Holy ultimate confusion...
Well, my 'box is an FM so I suppose that's a sign of bad things. My question is what the fundamentals are of the change? I had this issue when changing clutches as well as now with the sump. With the clutch, I believe it was the number of splines on the shaft of the box that changed.
I also notice oil capacity increased from the MY91-93 to MY94-98 cars. However, there appears (that I can find) no physical difference between the sumps that would account for this. Of course, 300ML is a fairly small amount but it has to be there somewhere.
The seller has offered me a refund of the money for the sump. It was a small cost anyway, if I'm honest. But I'll be out the cost of postage to send it back. If it will work and I just need to modify something about it, that's fine. I need to strip it down for cleaning anyway. Based on the bits of ferrous metal beneath the baffle, I'm going to say the donor car suffered a rather traumatic end.

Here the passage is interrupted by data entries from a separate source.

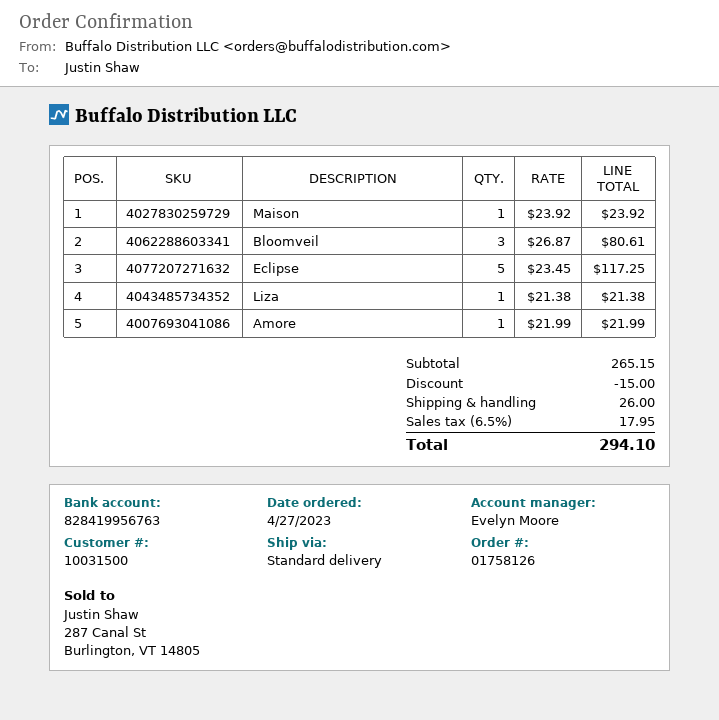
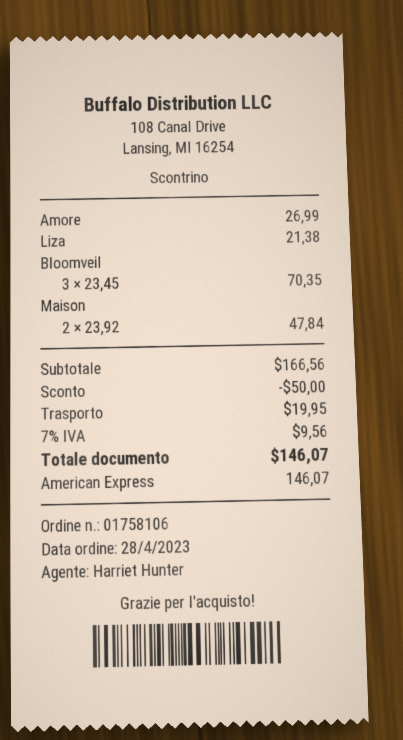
order number: 01758126 -> 01758106
order date: 2023-04-27 -> 2023-04-28
sales rep: Evelyn Moore -> Harriet Hunter
Maison: 1 x 23.92 = 23.92 -> 2 x 23.92 = 47.84
Bloomveil: 3 x 26.87 = 80.61 -> 3 x 23.45 = 70.35
Eclipse: 5 x 23.45 = 117.25 -> none
Amore: 1 x 21.99 = 21.99 -> 1 x 26.99 = 26.99
subtotal: 265.15 -> 166.56
discount: 15.00 -> 50.00
shipping: 26.00 -> 19.95
tax: 6.5% = 17.95 -> 7% = 9.56
total: 294.10 -> 146.07

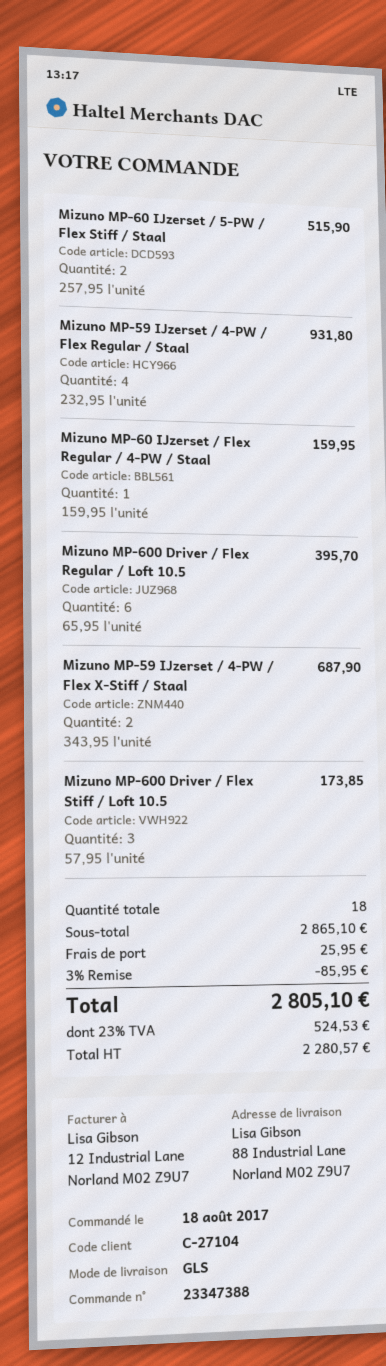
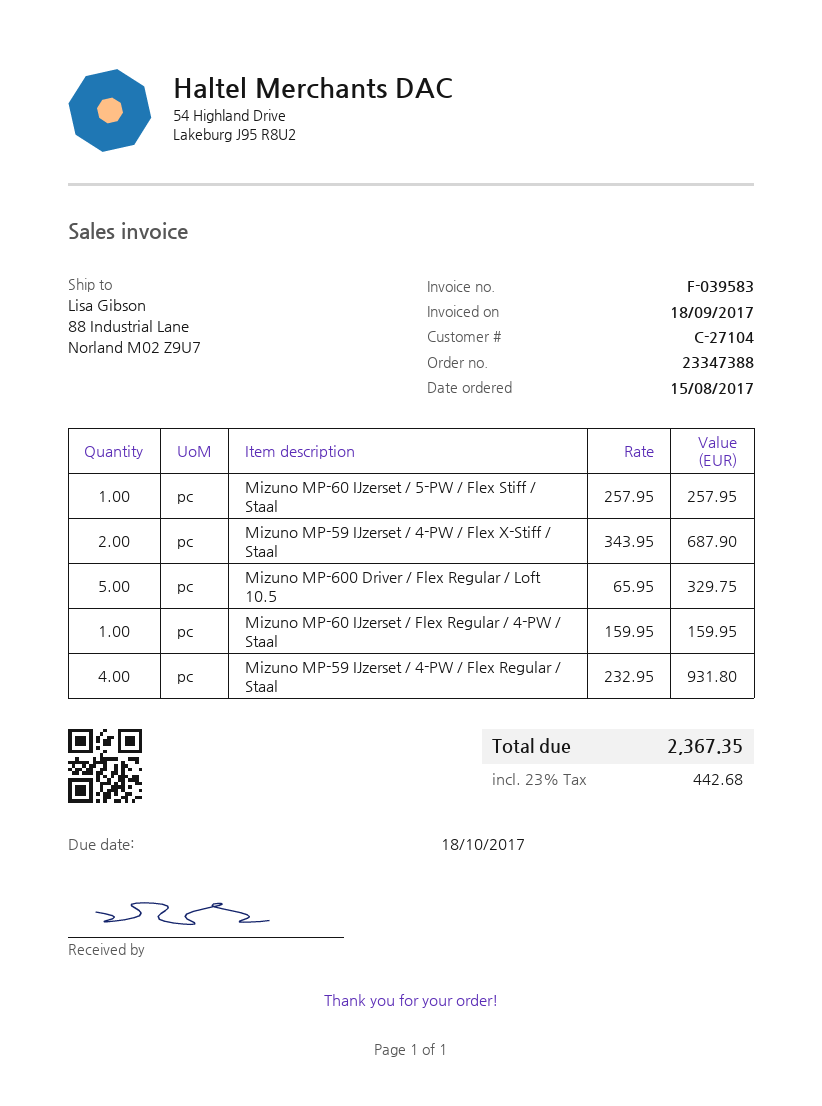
order date: 2017-08-18 -> 2017-08-15
Mizuno MP-60 IJzerset / 5-PW / Flex Stiff / Staal: 2 x 257.95 = 515.90 -> 1 x 257.95 = 257.95
Mizuno MP-600 Driver / Flex Regular / Loft 10.5: 6 x 65.95 = 395.70 -> 5 x 65.95 = 329.75
Mizuno MP-600 Driver / Flex Stiff / Loft 10.5: 3 x 57.95 = 173.85 -> none
discount: 3% = 85.95 -> none
shipping: 25.95 -> none
tax: 23% = 524.53 -> 23% = 442.68
total: 2805.10 -> 2367.35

As for welding the existing pan, I can do that myself. Brazing ally isn't technically difficult if you watch your temperatures. The issue is that my 9K is my only car and I can't really afford the time of having it down. I'm not sure how bad the total of the damage to the lug is. It may well snap clean when I remove the sump. In which case, I would need to braze it inside and out and will need to thoroughly clean it before doing so (as well as remove the epoxy I tried using to see if it would slow the leak until I could acquire a new sump). For reference, don't try any epoxy. Nothing can stand up to oil as much as they may claim otherwise. The part would have to be removed, cleaned, completely dried and allowed to cure some 48 hours before refitting. If you're going to do all of that, you may just as well braze it proper and be done with it for a lifetime.
So yes. This whole thing is turning into a massive brain-ache.